(About this exercise):
Search the records below for "SSG College Active". Return that line and all remaining lines exactly.

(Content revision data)
'''
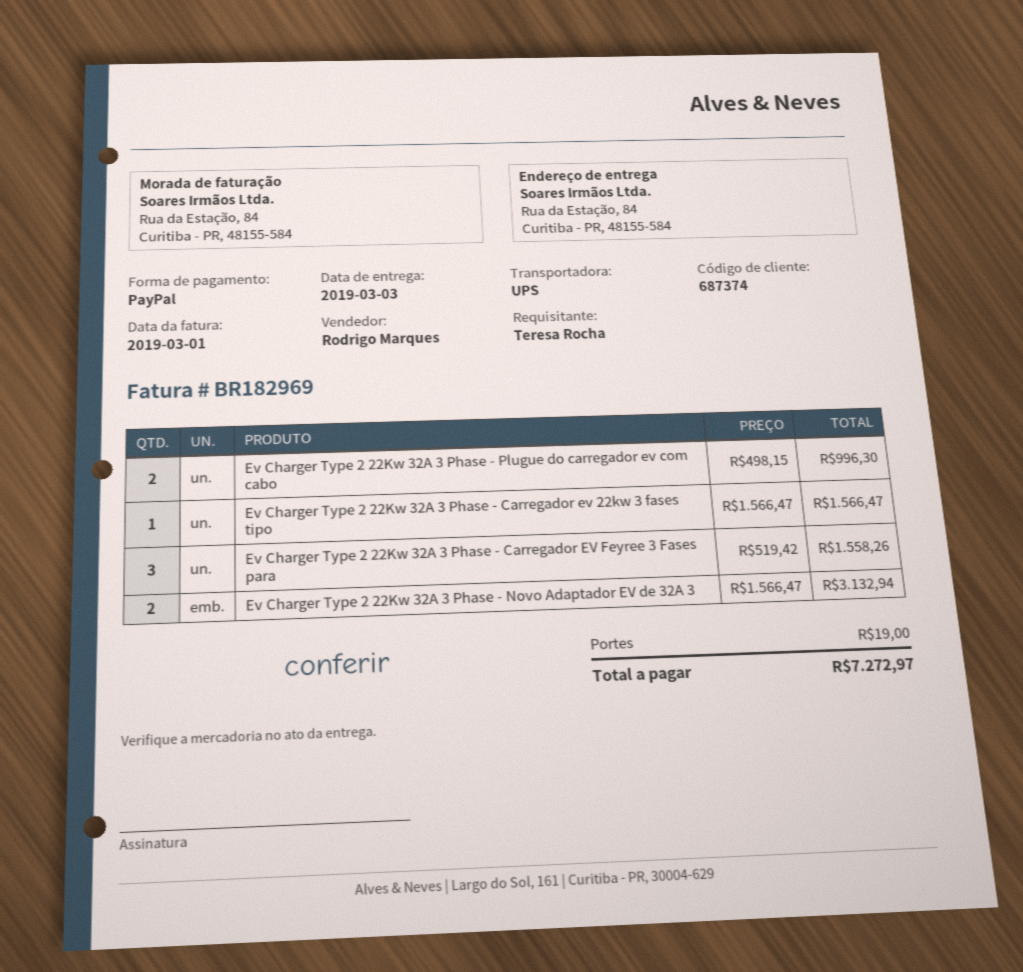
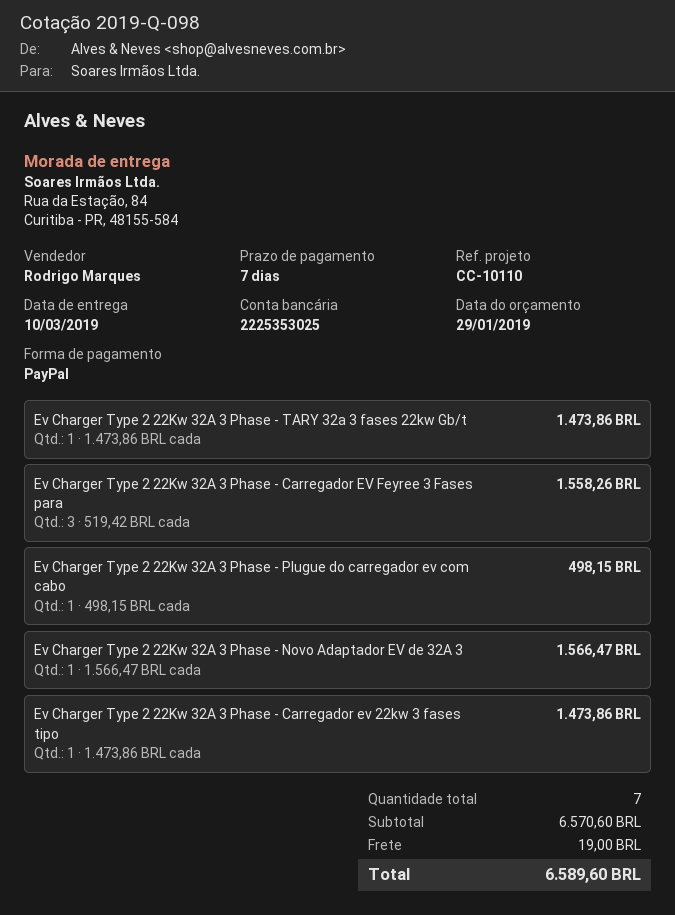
delivery date: 2019-03-03 -> 2019-03-10
Ev Charger Type 2 22Kw 32A 3 Phase - Plugue do carregador ev com cabo: 2 x 498.15 = 996.30 -> 1 x 498.15 = 498.15
Ev Charger Type 2 22Kw 32A 3 Phase - Carregador ev 22kw 3 fases tipo: 1 x 1566.47 = 1566.47 -> 1 x 1473.86 = 1473.86
Ev Charger Type 2 22Kw 32A 3 Phase - Novo Adaptador EV de 32A 3: 2 x 1566.47 = 3132.94 -> 1 x 1566.47 = 1566.47
Ev Charger Type 2 22Kw 32A 3 Phase - TARY 32a 3 fases 22kw Gb/t: none -> 1 x 1473.86 = 1473.86
total: 7272.97 -> 6589.60

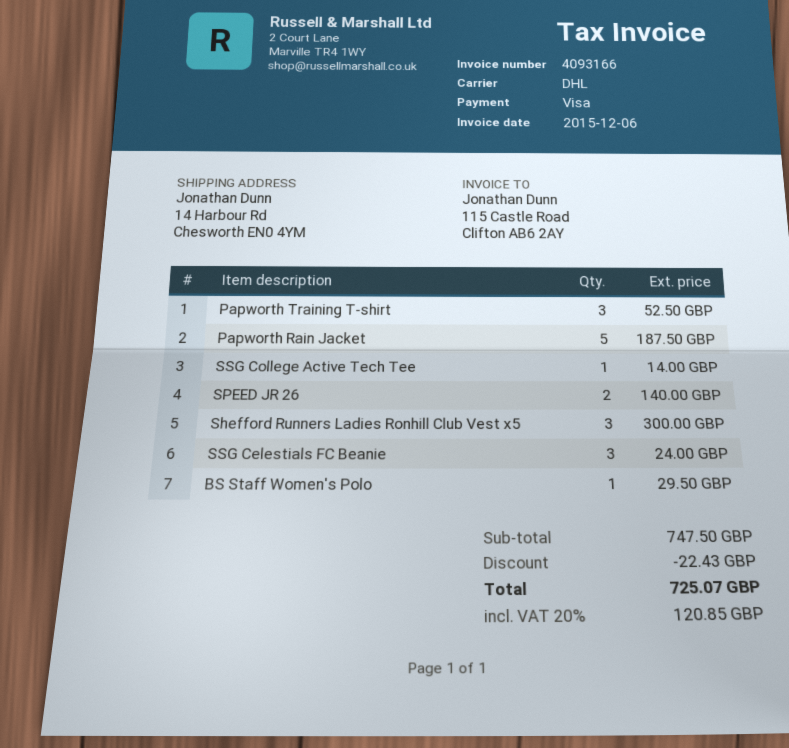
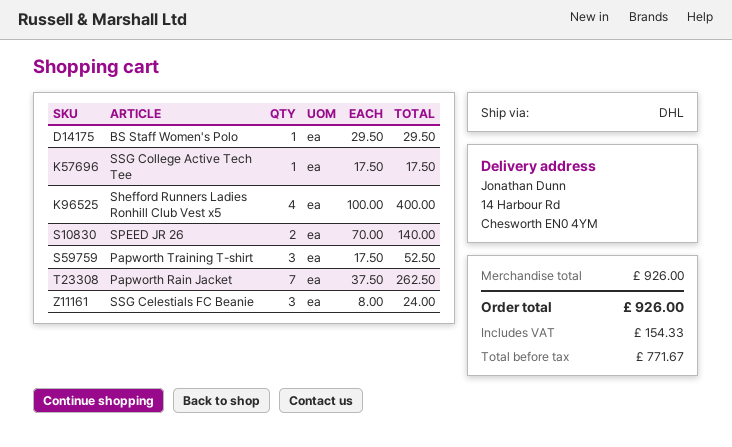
Papworth Rain Jacket: 5 for 187.50 -> 7 for 262.50
SSG College Active Tech Tee: 1 for 14.00 -> 1 for 17.50
Shefford Runners Ladies Ronhill Club Vest x5: 3 for 300.00 -> 4 for 400.00
subtotal: 747.50 -> 926.00
discount: 22.43 -> none
tax: 120.85 -> 154.33
total: 725.07 -> 926.00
'''
(Response box):
SSG College Active Tech Tee: 1 for 14.00 -> 1 for 17.50
Shefford Runners Ladies Ronhill Club Vest x5: 3 for 300.00 -> 4 for 400.00
subtotal: 747.50 -> 926.00
discount: 22.43 -> none
tax: 120.85 -> 154.33
total: 725.07 -> 926.00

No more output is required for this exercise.